Some applications need to manipulate huge data sets stored in files. Such applications therefore depend on the availability of sufficient disk space throughout their run time. This requirement is similar to the space sharing of available memory, as discussed in the preceding example. The main difference is that the grid engine system does not provide free disk space as one of its standard load parameters. Free disk space is not a standard load parameter because disks are usually partitioned into file systems in a site-specific way. Site-specific partitioning does not allow identifying the file system of interest automatically.

Nevertheless, available disk space can be managed efficiently by the system through the consumables resources facility. You should use the host resource attribute h_fsize for this purpose.

First, the attribute must be configured as a consumable resource, as shown in the following figure.

Dialog box titled Complex Configuration. Shows h_fsize
attribute definition. Shows Add, Modify, Delete, Load, Save, Commit, Cancel,
and Help buttons.

In the case of local host file systems, a reasonable capacity definition for the disk space consumable can be put in the host configuration, as shown in the following figure.
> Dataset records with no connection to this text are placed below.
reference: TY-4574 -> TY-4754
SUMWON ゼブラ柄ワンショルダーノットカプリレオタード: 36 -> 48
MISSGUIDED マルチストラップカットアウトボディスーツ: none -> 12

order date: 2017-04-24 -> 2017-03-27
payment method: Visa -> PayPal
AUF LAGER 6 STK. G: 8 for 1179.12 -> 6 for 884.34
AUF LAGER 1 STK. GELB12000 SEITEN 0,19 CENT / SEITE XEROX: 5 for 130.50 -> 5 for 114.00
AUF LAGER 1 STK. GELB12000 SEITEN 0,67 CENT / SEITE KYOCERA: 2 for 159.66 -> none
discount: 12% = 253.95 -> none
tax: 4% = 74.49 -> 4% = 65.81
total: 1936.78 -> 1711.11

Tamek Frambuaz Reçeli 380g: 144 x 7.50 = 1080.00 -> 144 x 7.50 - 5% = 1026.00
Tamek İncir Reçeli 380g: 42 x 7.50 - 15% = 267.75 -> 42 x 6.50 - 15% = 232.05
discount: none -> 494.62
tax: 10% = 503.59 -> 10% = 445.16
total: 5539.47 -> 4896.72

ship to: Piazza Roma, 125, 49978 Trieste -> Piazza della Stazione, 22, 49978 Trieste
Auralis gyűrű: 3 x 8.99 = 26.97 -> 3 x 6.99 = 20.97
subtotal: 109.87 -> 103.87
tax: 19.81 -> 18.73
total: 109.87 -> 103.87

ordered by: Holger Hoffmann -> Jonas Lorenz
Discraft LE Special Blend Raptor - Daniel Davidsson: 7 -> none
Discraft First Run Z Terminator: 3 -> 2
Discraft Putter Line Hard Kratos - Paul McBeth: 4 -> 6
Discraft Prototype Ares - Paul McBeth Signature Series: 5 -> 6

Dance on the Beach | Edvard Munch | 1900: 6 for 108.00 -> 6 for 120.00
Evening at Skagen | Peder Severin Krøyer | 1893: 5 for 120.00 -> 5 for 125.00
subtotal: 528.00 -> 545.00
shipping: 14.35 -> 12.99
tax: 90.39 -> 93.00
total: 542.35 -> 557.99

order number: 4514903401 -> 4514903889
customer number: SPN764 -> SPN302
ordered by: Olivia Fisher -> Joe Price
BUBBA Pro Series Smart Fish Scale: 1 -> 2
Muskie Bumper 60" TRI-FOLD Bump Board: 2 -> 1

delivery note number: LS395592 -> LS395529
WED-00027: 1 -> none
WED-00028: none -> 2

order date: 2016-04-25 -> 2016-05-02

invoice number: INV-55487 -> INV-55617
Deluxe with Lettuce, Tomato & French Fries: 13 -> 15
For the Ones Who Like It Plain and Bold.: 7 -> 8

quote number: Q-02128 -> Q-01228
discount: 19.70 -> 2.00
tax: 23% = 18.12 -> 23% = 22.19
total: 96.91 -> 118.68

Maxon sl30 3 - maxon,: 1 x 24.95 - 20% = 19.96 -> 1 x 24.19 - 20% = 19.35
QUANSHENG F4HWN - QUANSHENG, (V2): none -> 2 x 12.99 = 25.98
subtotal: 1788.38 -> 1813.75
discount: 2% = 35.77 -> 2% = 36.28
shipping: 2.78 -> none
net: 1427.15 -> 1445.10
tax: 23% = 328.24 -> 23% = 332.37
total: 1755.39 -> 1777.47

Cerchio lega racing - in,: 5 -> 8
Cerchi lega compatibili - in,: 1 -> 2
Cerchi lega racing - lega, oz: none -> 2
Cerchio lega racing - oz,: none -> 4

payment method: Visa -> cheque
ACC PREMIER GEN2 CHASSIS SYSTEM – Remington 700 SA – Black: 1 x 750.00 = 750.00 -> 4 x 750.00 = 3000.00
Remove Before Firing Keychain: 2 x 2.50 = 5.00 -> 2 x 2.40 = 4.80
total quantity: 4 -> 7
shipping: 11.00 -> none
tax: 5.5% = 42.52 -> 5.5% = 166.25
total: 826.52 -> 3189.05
Dialog box titled Add/Modify Exec Host. Shows h_vmem
and h_fsize attribute values. Shows Ok and Cancel buttons.

Submission of jobs to a grid engine system that is configured as described here works similarly to the previous examples:


% qsub -l hf=5G big-sort.sh

The reason the h_fsize attribute is recommended here is that h_fsize also is used as the hard file size limit in the queue configuration. The file size limit restricts the ability of jobs to create files that are larger than what is specified during job submission. The qsub command in this example specifies a file size limit of 5 Gbytes. If the job does not request the attribute, the corresponding value from the queue configuration or host configuration is used. If the Requestable flag for h_fsize is set to FORCED in the example, a request must be included in the qsub command. If the Requestable flag is not set, a request is optional in the qsub command.

By using the queue limit as the consumable resource, you control requests that the user specifies instead of the real resource consumption by the job scripts. Any violation of the limit is sanctioned, which eventually aborts the job. The queue limit ensures that the resource requests on which the grid engine system internal capacity planning is based are reliable. See the queue_conf(5) and the setrlimit(2) man pages for details.


Note –

Some operating systems provide only per-process file size limits. In this case, a job might create multiple files with a size up to the limit. On systems that support per-job file size limitation, the grid engine system uses this functionality with the h_fsize attribute. See the queue_conf(5) man page for further details.


You might want applications that are not submitted to the grid engine system to occupy disk space concurrently. If so, the internal bookkeeping might not be sufficient to prevent application failure due to lack of disk space. To avoid this problem, you can periodically receive statistics about disk space usage, which indicates total disk space consumption, including the one occurring outside the grid engine system.

The load sensor interface enables you to enhance the set of standard load parameters with site-specific information, such as the available disk space on a file system. See Adding Site-Specific Load Parameters for more information.

By adding an appropriate load sensor and reporting free disk space for h_fsize, you can combine consumable resource management and resource availability statistics. The grid engine system compares job requirements for disk space with the available capacity and with the most recent reported load value. Available capacity is derived from the internal resource planning. Jobs get dispatched to a host only if both criteria are met.